Top of Data to use
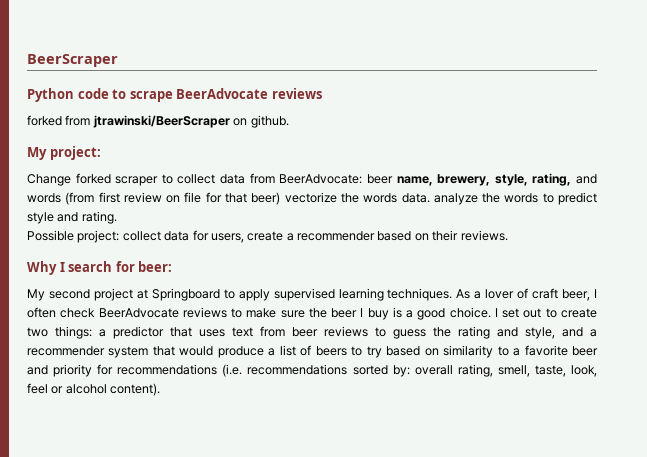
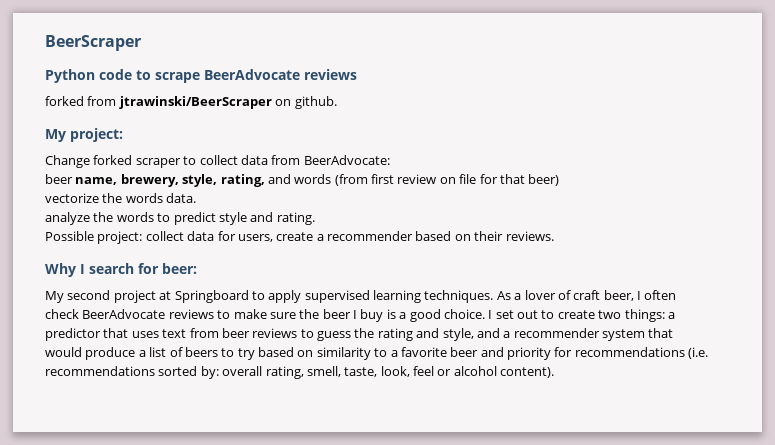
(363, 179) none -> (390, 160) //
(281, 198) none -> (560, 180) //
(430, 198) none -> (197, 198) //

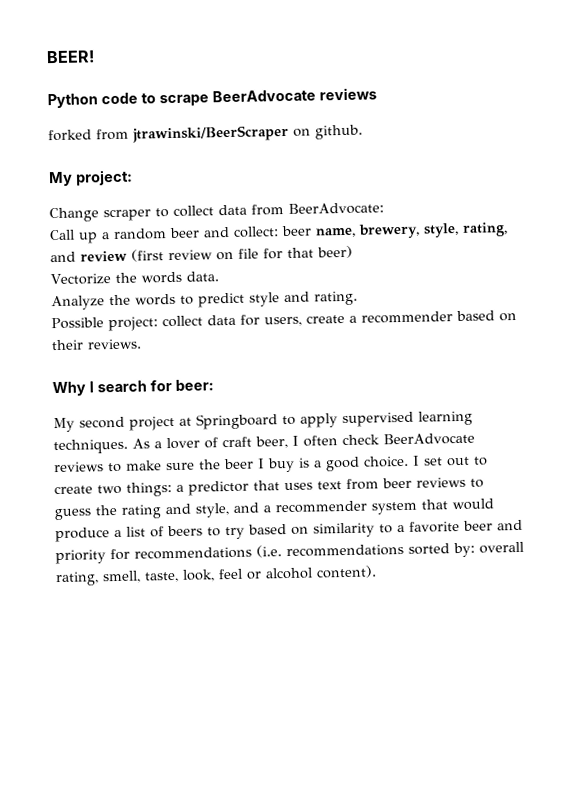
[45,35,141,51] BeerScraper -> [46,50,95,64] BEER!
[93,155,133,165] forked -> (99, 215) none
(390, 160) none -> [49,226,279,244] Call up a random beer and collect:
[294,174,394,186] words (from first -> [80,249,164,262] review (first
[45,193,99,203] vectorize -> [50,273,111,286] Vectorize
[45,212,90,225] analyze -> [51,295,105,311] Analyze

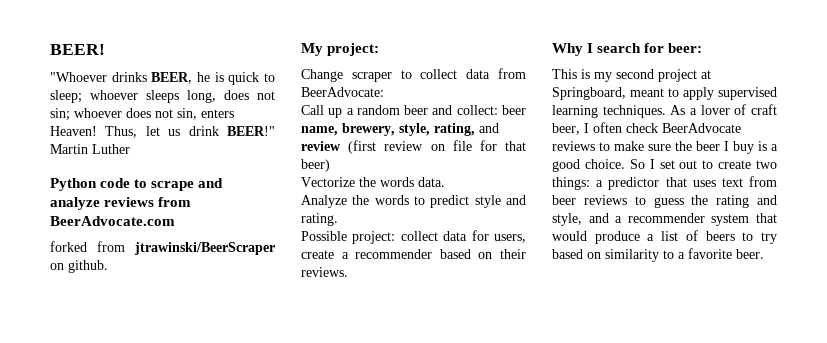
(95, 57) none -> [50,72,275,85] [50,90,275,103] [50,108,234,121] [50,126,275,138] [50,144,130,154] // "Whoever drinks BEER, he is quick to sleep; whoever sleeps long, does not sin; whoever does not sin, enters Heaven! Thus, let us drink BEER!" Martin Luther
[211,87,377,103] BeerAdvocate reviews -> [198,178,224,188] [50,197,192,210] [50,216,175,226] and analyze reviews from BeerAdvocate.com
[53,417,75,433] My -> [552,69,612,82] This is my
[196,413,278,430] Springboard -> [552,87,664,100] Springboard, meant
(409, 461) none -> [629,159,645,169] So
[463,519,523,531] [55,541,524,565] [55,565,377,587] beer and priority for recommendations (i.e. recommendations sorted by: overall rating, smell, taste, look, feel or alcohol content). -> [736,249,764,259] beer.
Bottom of Data to use
Top of Data to use
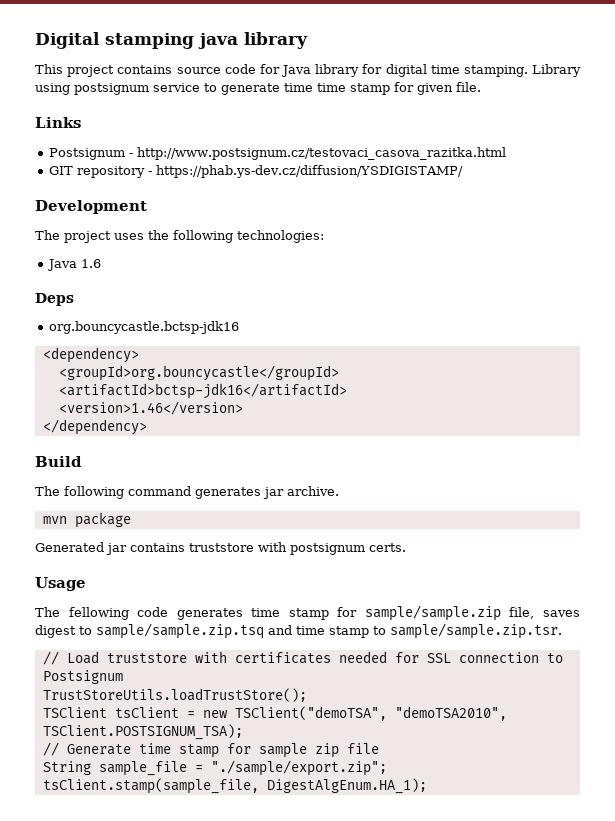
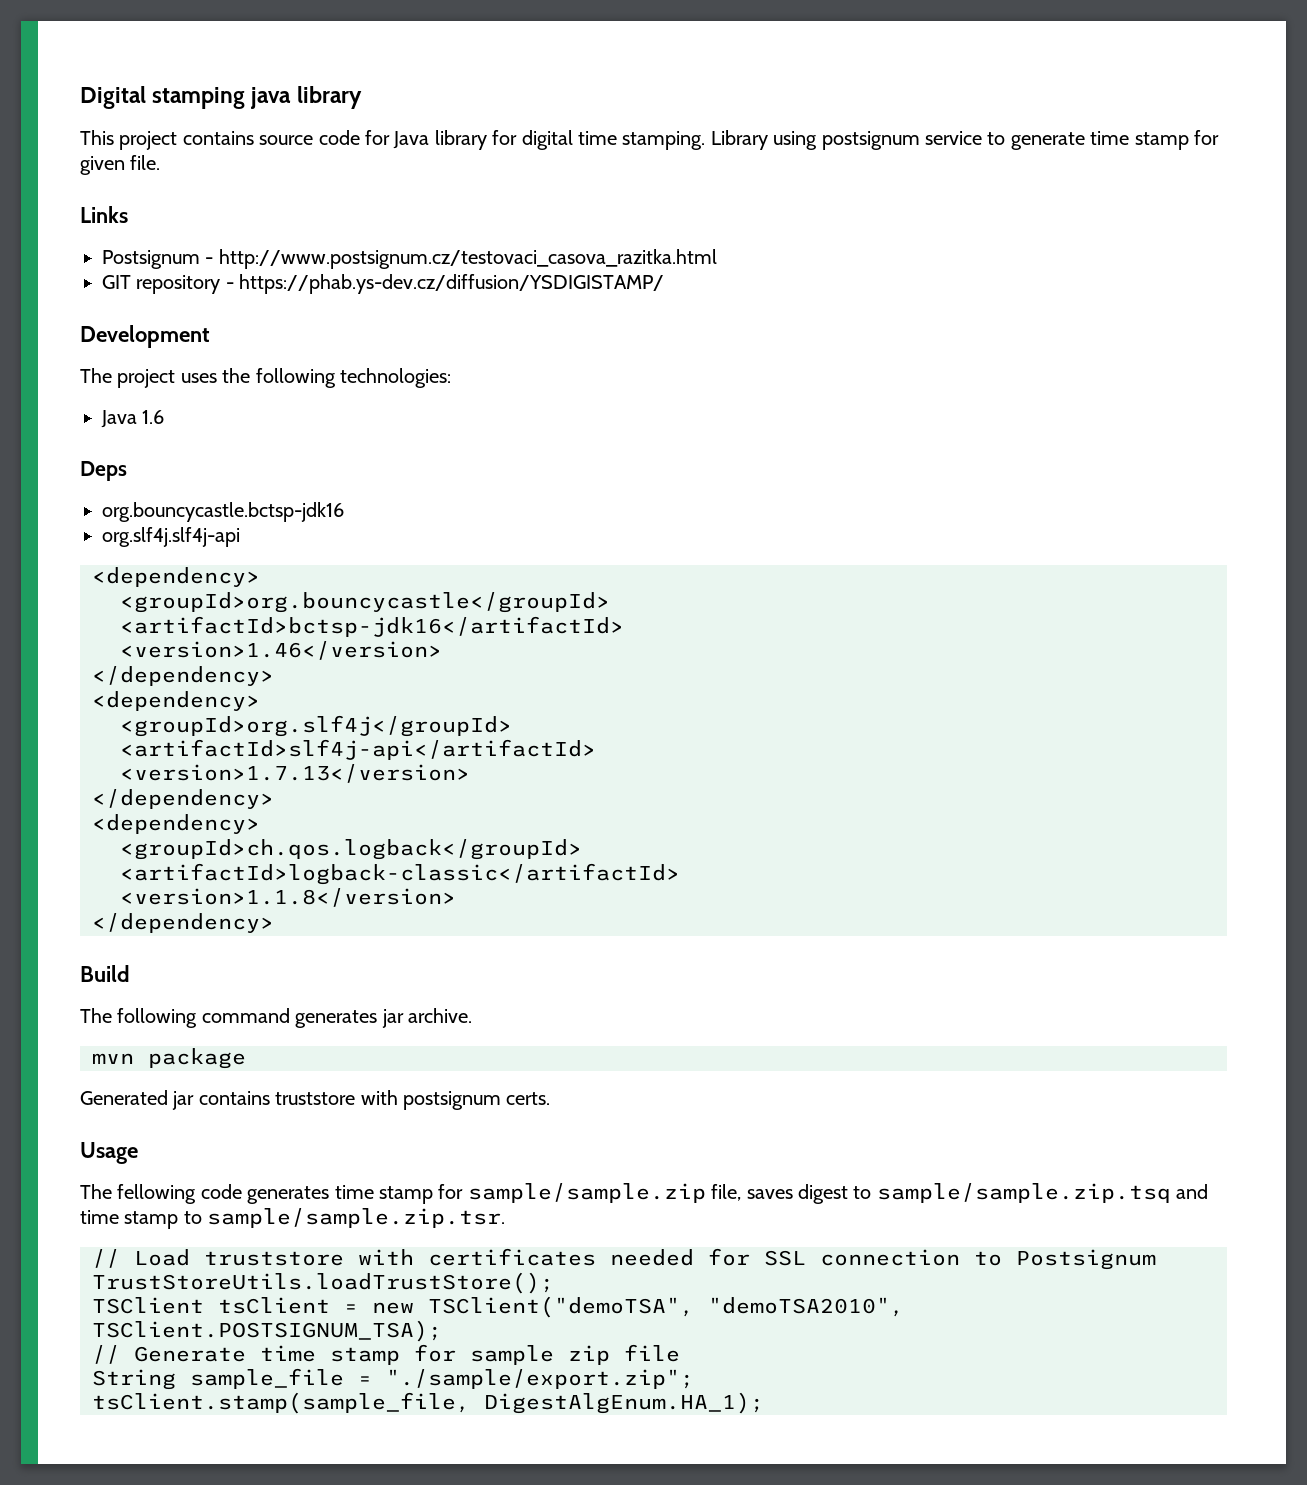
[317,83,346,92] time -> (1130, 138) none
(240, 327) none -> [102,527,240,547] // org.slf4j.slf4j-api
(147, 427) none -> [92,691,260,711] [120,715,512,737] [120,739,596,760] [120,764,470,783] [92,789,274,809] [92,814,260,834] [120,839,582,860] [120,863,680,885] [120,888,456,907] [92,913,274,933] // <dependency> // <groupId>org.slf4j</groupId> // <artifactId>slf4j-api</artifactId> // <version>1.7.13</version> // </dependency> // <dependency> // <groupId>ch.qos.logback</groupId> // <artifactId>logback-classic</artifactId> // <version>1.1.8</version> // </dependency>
Bottom of Data to use
Top of Data to use
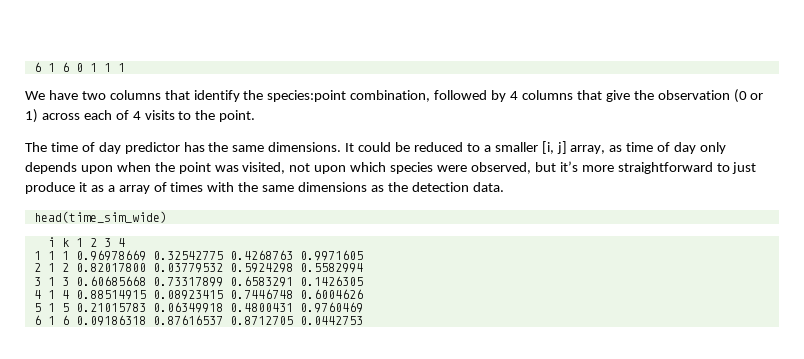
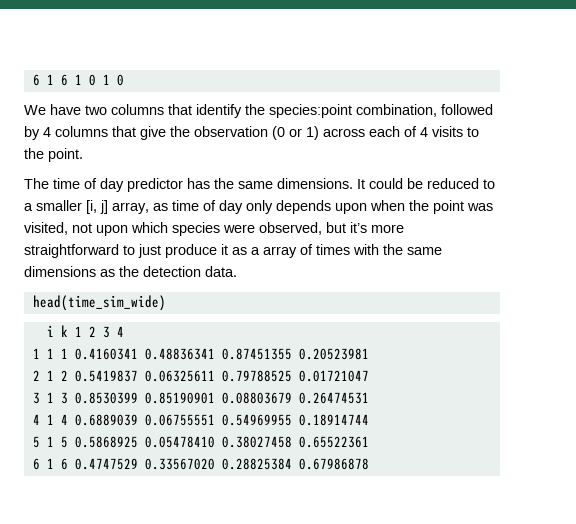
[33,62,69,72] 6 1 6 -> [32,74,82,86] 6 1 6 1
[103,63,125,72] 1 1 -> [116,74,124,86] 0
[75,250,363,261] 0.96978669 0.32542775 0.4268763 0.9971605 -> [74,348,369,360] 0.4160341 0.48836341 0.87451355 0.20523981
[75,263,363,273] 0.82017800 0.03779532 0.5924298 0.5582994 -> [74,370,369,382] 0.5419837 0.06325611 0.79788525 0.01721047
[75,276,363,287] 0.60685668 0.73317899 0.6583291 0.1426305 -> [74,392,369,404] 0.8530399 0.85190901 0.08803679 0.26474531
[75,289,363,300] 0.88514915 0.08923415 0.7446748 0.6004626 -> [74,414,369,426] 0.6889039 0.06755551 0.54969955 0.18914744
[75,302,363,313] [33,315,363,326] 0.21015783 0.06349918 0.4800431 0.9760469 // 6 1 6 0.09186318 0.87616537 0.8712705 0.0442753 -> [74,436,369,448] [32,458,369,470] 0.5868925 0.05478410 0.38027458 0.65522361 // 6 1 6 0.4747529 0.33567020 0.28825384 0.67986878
Bottom of Data to use
Your task: Out of the data above, set down the lines from the one with "[75,263,363,273] 0.82017800 0.03779532" to the one with "[75,302,363,313] [33,315,363,326] 0.21015783", both included, exactly as written and with no additions.

Result for this exercise:
[75,263,363,273] 0.82017800 0.03779532 0.5924298 0.5582994 -> [74,370,369,382] 0.5419837 0.06325611 0.79788525 0.01721047
[75,276,363,287] 0.60685668 0.73317899 0.6583291 0.1426305 -> [74,392,369,404] 0.8530399 0.85190901 0.08803679 0.26474531
[75,289,363,300] 0.88514915 0.08923415 0.7446748 0.6004626 -> [74,414,369,426] 0.6889039 0.06755551 0.54969955 0.18914744
[75,302,363,313] [33,315,363,326] 0.21015783 0.06349918 0.4800431 0.9760469 // 6 1 6 0.09186318 0.87616537 0.8712705 0.0442753 -> [74,436,369,448] [32,458,369,470] 0.5868925 0.05478410 0.38027458 0.65522361 // 6 1 6 0.4747529 0.33567020 0.28825384 0.67986878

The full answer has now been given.